▶ [PROBLEM DESCRIPTION] The answer must reproduce all of the data below exactly and contain no images.

──────── TASK INPUT

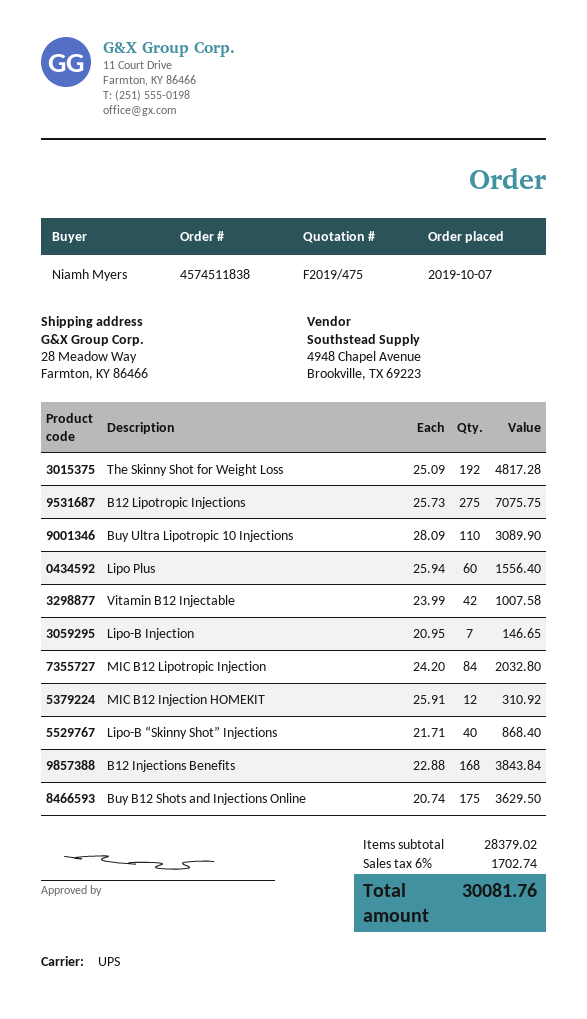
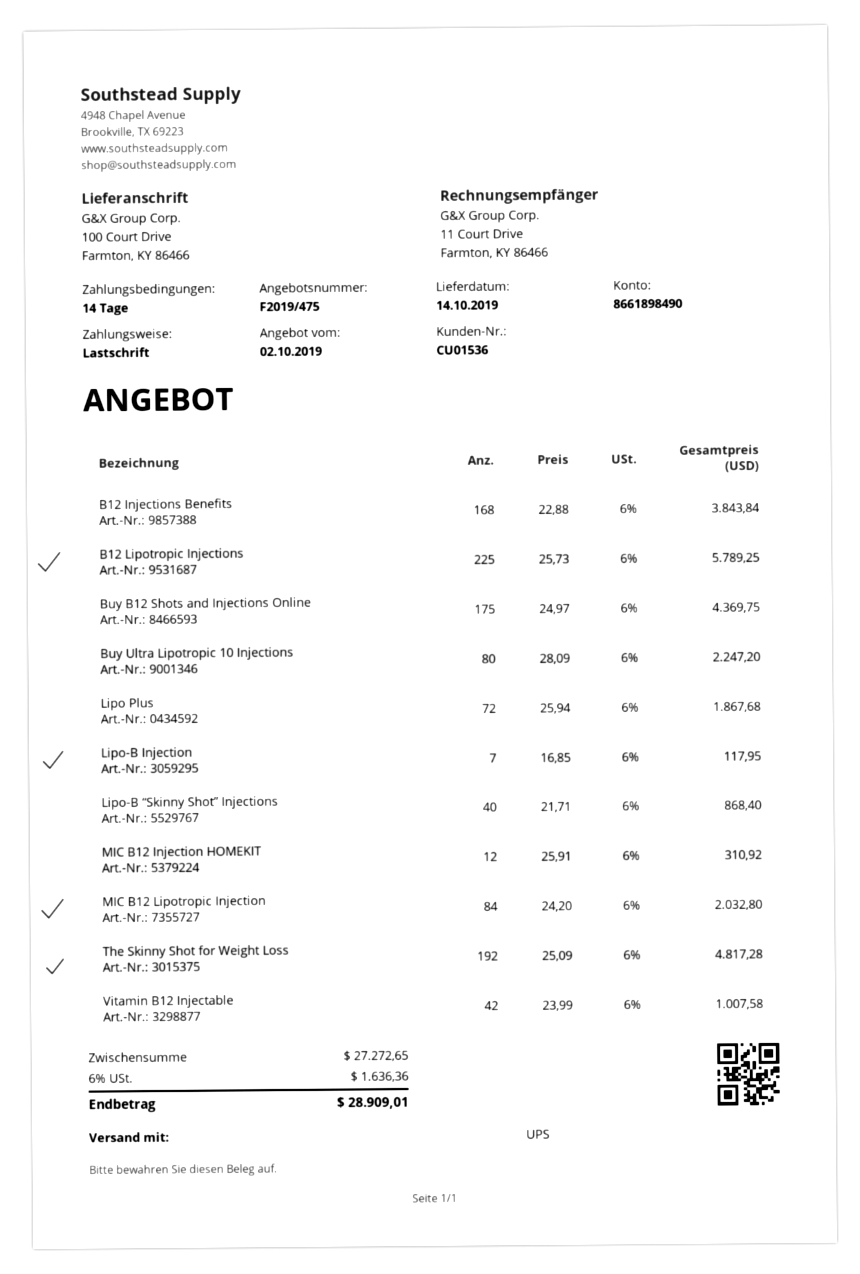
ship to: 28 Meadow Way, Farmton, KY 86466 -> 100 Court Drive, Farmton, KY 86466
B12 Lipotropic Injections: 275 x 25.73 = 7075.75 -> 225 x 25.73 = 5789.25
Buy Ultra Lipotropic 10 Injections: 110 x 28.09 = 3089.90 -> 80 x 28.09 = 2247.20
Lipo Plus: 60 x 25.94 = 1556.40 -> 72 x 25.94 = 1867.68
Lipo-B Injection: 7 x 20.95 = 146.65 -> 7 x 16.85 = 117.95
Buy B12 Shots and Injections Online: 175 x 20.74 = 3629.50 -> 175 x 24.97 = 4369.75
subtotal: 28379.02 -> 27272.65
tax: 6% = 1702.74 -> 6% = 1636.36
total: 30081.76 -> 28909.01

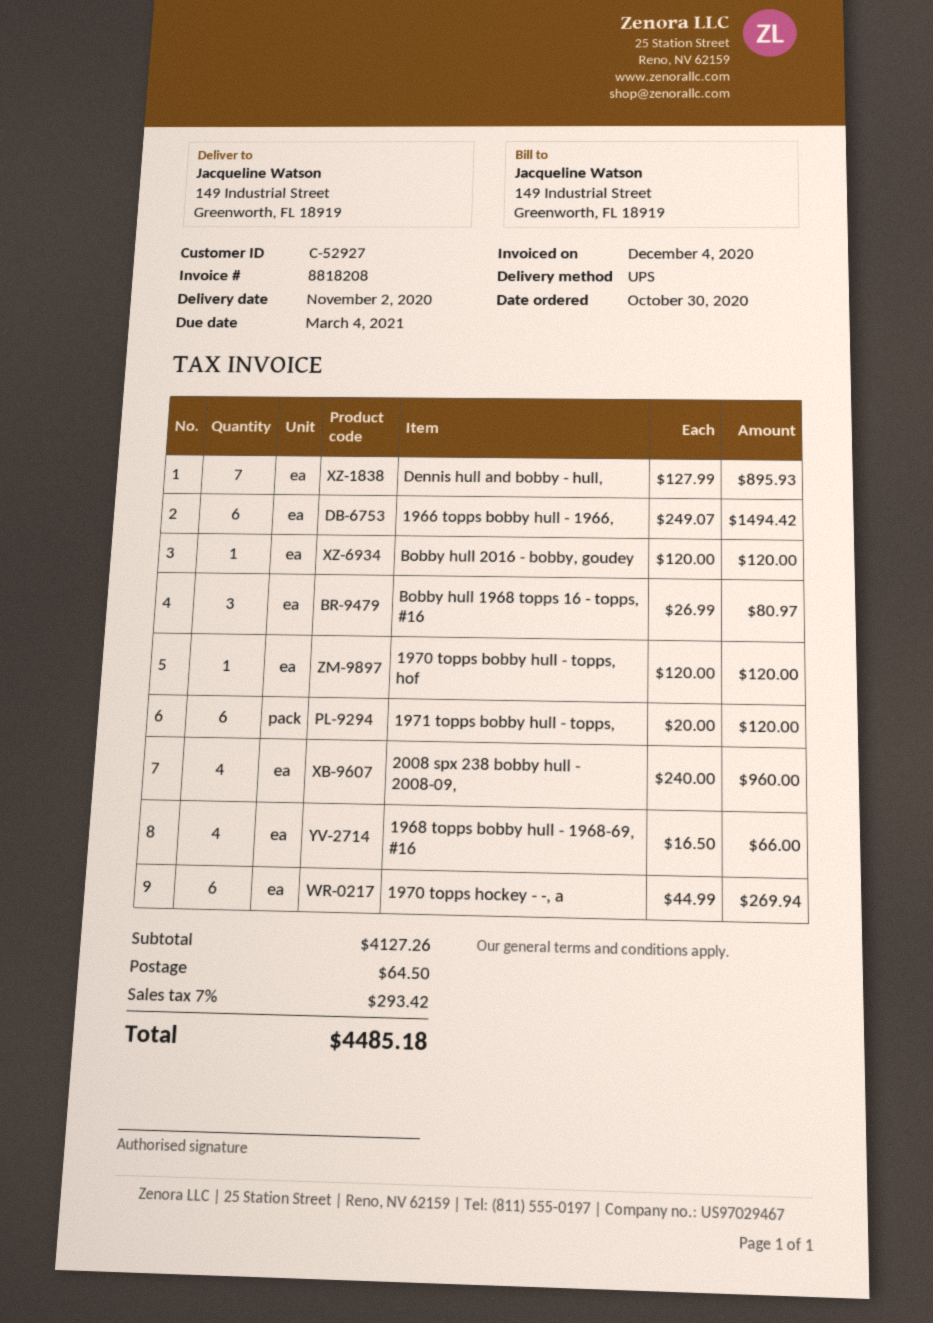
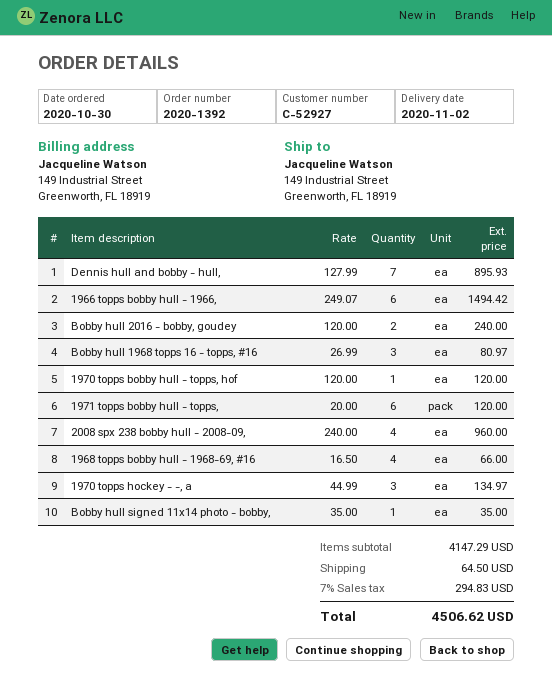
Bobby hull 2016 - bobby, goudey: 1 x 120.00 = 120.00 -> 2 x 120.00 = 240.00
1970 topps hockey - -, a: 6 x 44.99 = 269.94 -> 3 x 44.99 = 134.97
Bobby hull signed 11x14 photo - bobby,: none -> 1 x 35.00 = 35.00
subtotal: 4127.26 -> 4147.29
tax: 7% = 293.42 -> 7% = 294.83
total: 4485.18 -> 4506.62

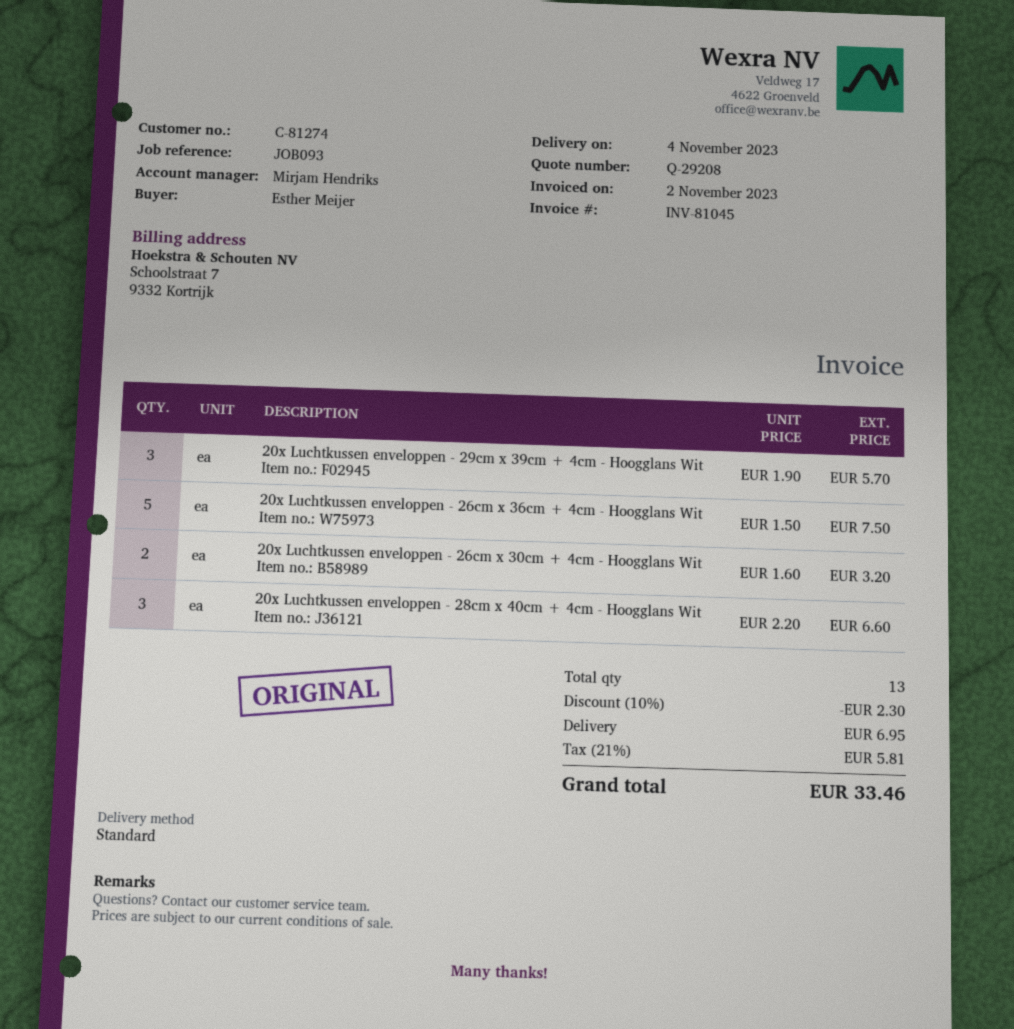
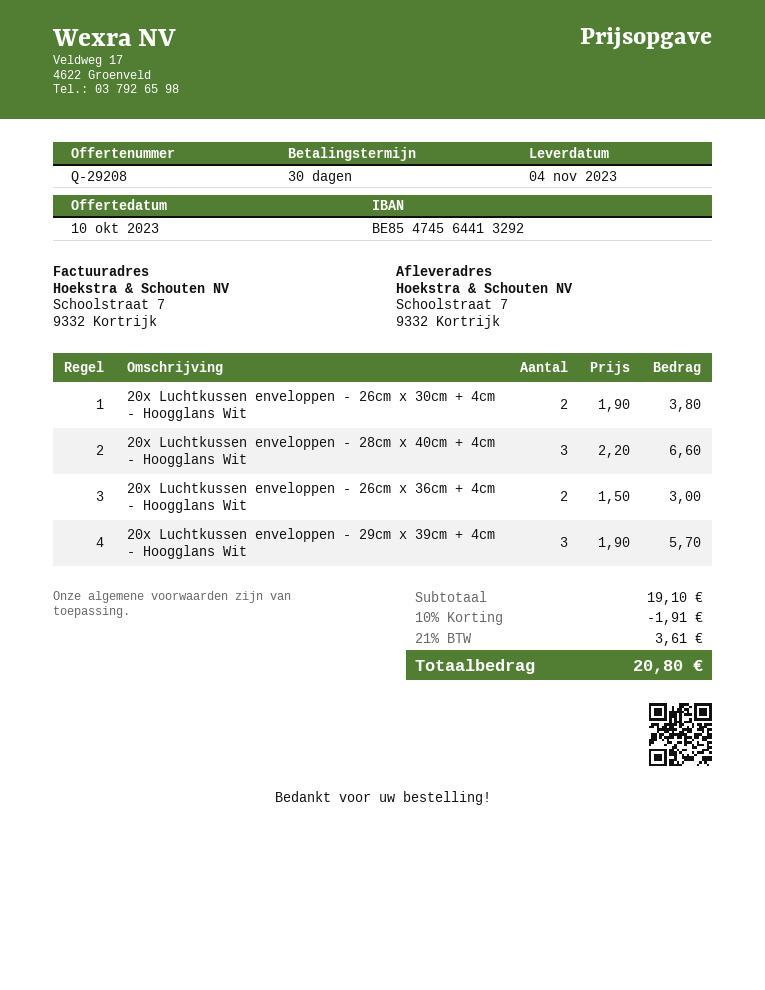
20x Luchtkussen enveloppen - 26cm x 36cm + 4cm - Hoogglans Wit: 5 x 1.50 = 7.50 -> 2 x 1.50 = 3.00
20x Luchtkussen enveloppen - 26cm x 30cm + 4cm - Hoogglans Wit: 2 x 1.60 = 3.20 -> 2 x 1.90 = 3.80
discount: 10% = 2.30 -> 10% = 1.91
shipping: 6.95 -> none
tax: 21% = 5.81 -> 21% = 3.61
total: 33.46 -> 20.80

────────────────

▶ [ANSWER SPACE]
ship to: 28 Meadow Way, Farmton, KY 86466 -> 100 Court Drive, Farmton, KY 86466
B12 Lipotropic Injections: 275 x 25.73 = 7075.75 -> 225 x 25.73 = 5789.25
Buy Ultra Lipotropic 10 Injections: 110 x 28.09 = 3089.90 -> 80 x 28.09 = 2247.20
Lipo Plus: 60 x 25.94 = 1556.40 -> 72 x 25.94 = 1867.68
Lipo-B Injection: 7 x 20.95 = 146.65 -> 7 x 16.85 = 117.95
Buy B12 Shots and Injections Online: 175 x 20.74 = 3629.50 -> 175 x 24.97 = 4369.75
subtotal: 28379.02 -> 27272.65
tax: 6% = 1702.74 -> 6% = 1636.36
total: 30081.76 -> 28909.01

Bobby hull 2016 - bobby, goudey: 1 x 120.00 = 120.00 -> 2 x 120.00 = 240.00
1970 topps hockey - -, a: 6 x 44.99 = 269.94 -> 3 x 44.99 = 134.97
Bobby hull signed 11x14 photo - bobby,: none -> 1 x 35.00 = 35.00
subtotal: 4127.26 -> 4147.29
tax: 7% = 293.42 -> 7% = 294.83
total: 4485.18 -> 4506.62

20x Luchtkussen enveloppen - 26cm x 36cm + 4cm - Hoogglans Wit: 5 x 1.50 = 7.50 -> 2 x 1.50 = 3.00
20x Luchtkussen enveloppen - 26cm x 30cm + 4cm - Hoogglans Wit: 2 x 1.60 = 3.20 -> 2 x 1.90 = 3.80
discount: 10% = 2.30 -> 10% = 1.91
shipping: 6.95 -> none
tax: 21% = 5.81 -> 21% = 3.61
total: 33.46 -> 20.80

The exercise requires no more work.